───── DATA FOR THIS TASK

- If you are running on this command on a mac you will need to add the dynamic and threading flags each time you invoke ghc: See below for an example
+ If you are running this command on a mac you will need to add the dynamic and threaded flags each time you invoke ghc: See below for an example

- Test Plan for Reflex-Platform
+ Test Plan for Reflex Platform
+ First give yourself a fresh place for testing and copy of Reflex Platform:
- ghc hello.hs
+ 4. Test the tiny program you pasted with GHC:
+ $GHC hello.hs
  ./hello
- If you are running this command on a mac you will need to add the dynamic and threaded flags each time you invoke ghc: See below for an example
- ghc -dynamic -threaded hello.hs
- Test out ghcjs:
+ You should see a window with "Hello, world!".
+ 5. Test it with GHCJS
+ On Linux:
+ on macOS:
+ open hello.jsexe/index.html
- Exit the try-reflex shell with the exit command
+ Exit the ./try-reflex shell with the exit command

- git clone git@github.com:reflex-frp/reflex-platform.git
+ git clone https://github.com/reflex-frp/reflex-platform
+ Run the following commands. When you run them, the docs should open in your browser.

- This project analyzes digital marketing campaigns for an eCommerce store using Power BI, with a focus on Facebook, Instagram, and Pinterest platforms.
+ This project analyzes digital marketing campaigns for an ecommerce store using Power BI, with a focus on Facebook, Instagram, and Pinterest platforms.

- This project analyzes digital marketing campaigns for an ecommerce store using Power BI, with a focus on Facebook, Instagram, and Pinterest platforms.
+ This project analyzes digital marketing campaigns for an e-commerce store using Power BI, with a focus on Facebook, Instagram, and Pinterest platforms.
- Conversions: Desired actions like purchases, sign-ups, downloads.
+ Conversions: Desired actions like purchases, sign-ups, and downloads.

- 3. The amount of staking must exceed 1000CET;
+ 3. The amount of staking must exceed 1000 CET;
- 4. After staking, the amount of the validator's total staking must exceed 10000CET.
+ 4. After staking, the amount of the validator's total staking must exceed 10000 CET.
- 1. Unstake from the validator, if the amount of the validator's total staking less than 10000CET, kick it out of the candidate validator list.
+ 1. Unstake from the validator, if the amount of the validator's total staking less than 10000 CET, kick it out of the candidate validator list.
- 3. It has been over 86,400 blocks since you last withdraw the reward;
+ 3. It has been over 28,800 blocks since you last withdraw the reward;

──────────

TASK ITEM: If a line comes after the one that contains "for Reflex Platform", leave it out; return every line of the entries up to that point exactly, starting with the first, with that line included.

YOUR RESPONSE:
- If you are running on this command on a mac you will need to add the dynamic and threading flags each time you invoke ghc: See below for an example
+ If you are running this command on a mac you will need to add the dynamic and threaded flags each time you invoke ghc: See below for an example

- Test Plan for Reflex-Platform
+ Test Plan for Reflex Platform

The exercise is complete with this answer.